In other words, if the new definition of income introduced in the law excludes Social Security benefits – and the actuary believes it may – upwards of an additional 5 million early retirees (along with some Social Security disability recipients) would be forced on to the Medicaid rolls.  While officials at the Centers for Medicare and Medicaid Services have yet to opine on the official interpretation of “income” as defined by the law, it’s difficult to see how CMS could change in regulations definitions of income that are based in statute (i.e., the health care law and the Internal Revenue Code), meaning the actuary’s footnote is actually a possible, even likely, scenario.

Staff have confirmed that the Congressional Budget Office did NOT consider this possibility when scoring the bill last March – meaning that this one definitional interpretation could have a significant budgetary impact.  (Likewise, the Urban Institute study cited by CBPP did not assume that Social Security early retirees would be forced into Medicaid, meaning its estimates could well be understated also – see the footnote on page 34.)  An additional 5 million individuals added to the Medicaid rolls would increase by nearly one-third the CBO’s estimate of 16 million individuals covered under the Medicaid expansion.  Moreover, because many of these 5 million additional enrollees would be early retirees (and therefore older and sicker than the population as a whole), CBO’s estimated $60 billion cost to states for the Medicaid expansion could skyrocket.

Washington Is Planning to Impose NEW Reimbursement Mandates on State Medicaid Programs Later This Year

In a filing with the Supreme Court dated December 2010, the Justice Department petitioned (unsuccessfully) for the Court NOT to hear a case from California in which several patient advocate and provider groups had sued the state regarding what they view as improperly low Medicaid physician reimbursement levels.  The filing merits particular attention because of the reasons the government asked the Court not to take the case: The government will be issuing rules on Medicaid physician reimbursement levels shortly: “HHS is committed to promulgating a notice of proposed rulemaking in April 2011 and a final rule by December 2011.”  Page 20 of the filing provided a sense of what the rulemaking process might entail, and it sounds as though the rulemaking process will take a comprehensive look at Medicaid provider reimbursement issues:

The rulemaking may include a determination whether Section 1396a(a)(30)(A) protects interests of providers at all following repeal of the Boren Amendment (note 3, supra); what procedural or substantive requirements the statute imposes on States with respect to beneficiaries; and how the various provisions of Section 1396a(a)(30)(A) and other Medicaid requirements interact.  Insofar as the question petitioner raises implicates concerns about the standards applicable under Section 1396a(a)(30)(A), Pet. 16, the outcome of the rulemaking process may affect the appropriate analysis.

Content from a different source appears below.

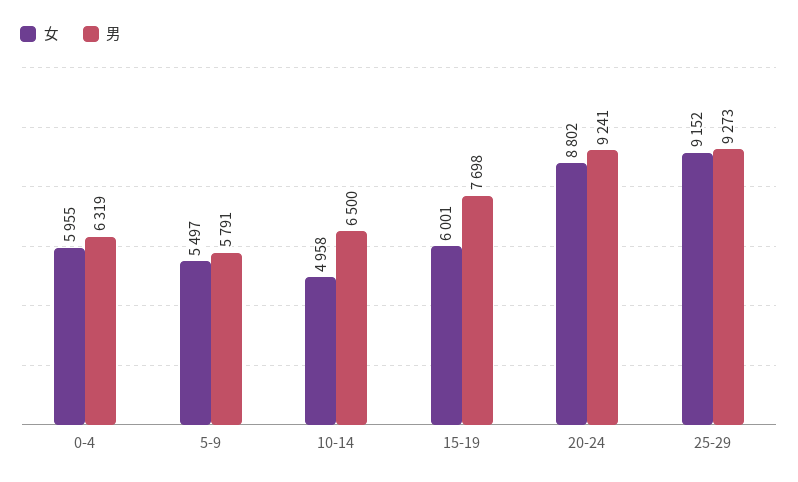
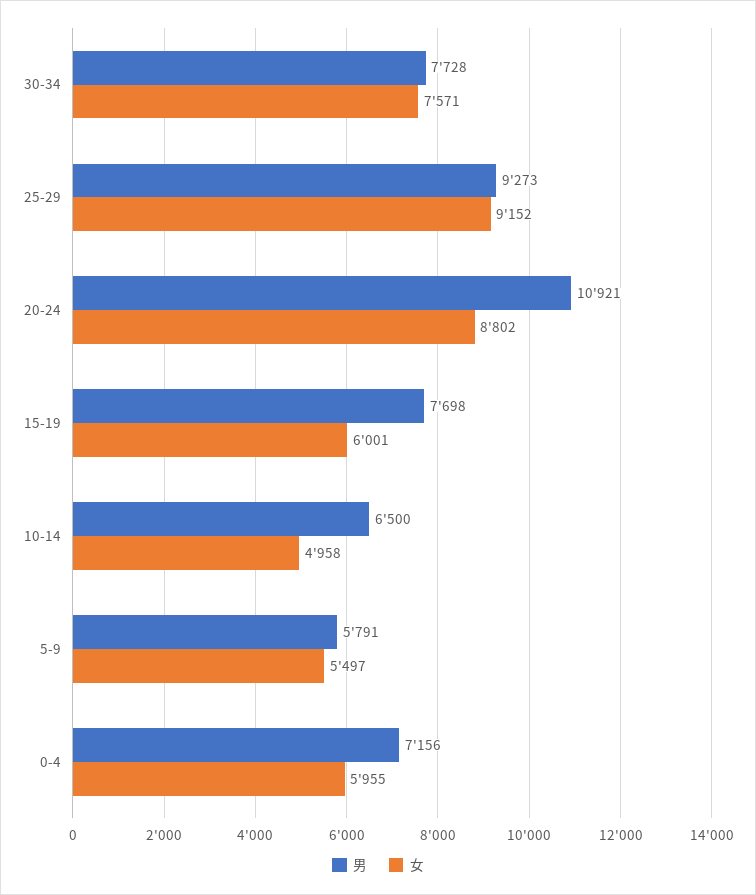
男, 0-4: 6319 -> 7156
男, 20-24: 9241 -> 10921
男, 30-34: none -> 7728
女, 30-34: none -> 7571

In other words, it’s possible – perhaps even likely – that on top of the mandates on states not to constrain eligibility standards, HHS will now pile on another federal mandate when it comes to reimbursement levels.  To be sure, Medicaid’s poor reimbursement levels create access problems for low-income beneficiaries in many states.  But one of the reasons why states are looking to reduce reimbursement rates in the first place is because the mandate to maintain eligibility levels prevents them from taking other actions to trim their budget deficits.  So it would appear that the Administration’s solution to a failed government mandate (i.e., Medicaid maintenance of effort requirements) is yet another government mandate on states, this one requiring certain reimbursement levels for states’ Medicaid programs.

Speaker Pelosi famously said we had to pass the bill to find out what’s in it.  Unfortunately, states may soon find out what CBPP omitted from its report – there are as-yet undiscovered ways in which the unpopular measure will place an impossible burden on their already unsustainable Medicaid programs.